__PROBLEM DETAILS__
Look through the material below and show every line with the word "bottom".
── RECORDS TO USE ──
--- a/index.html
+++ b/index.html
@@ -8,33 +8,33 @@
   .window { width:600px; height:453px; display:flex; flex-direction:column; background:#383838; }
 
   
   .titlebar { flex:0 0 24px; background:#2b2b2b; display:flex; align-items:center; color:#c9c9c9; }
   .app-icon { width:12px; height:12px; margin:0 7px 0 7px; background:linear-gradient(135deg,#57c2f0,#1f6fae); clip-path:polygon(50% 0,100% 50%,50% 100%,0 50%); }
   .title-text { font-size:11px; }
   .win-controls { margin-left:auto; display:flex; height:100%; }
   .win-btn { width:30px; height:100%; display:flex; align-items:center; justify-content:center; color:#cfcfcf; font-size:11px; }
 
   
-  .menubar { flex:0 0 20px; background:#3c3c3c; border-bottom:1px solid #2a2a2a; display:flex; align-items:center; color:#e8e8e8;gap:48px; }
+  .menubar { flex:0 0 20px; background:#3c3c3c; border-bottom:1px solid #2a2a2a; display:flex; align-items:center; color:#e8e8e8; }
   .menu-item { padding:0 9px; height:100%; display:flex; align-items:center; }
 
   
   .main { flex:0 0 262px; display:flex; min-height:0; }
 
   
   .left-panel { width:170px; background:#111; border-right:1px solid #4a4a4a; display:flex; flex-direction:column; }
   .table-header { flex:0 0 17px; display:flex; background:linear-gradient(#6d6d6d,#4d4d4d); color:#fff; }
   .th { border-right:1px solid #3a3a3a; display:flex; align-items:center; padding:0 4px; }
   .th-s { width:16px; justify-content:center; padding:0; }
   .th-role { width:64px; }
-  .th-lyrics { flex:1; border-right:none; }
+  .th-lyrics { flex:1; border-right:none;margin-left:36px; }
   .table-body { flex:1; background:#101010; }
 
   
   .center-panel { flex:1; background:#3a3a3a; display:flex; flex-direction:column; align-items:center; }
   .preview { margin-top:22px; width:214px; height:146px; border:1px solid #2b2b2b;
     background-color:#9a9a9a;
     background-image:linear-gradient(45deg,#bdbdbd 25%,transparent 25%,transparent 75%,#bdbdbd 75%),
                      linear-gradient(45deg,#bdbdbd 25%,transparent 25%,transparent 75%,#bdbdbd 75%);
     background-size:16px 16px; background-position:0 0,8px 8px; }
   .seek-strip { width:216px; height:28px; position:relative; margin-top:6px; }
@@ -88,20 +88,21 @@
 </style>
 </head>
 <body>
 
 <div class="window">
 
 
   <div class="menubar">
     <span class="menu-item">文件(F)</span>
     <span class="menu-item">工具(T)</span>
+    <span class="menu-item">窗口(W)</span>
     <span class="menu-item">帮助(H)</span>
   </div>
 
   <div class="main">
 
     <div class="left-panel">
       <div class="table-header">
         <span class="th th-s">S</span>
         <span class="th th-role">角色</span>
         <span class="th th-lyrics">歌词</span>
───
__YOUR SOLUTION__
-  .menubar { flex:0 0 20px; background:#3c3c3c; border-bottom:1px solid #2a2a2a; display:flex; align-items:center; color:#e8e8e8;gap:48px; }
+  .menubar { flex:0 0 20px; background:#3c3c3c; border-bottom:1px solid #2a2a2a; display:flex; align-items:center; color:#e8e8e8; }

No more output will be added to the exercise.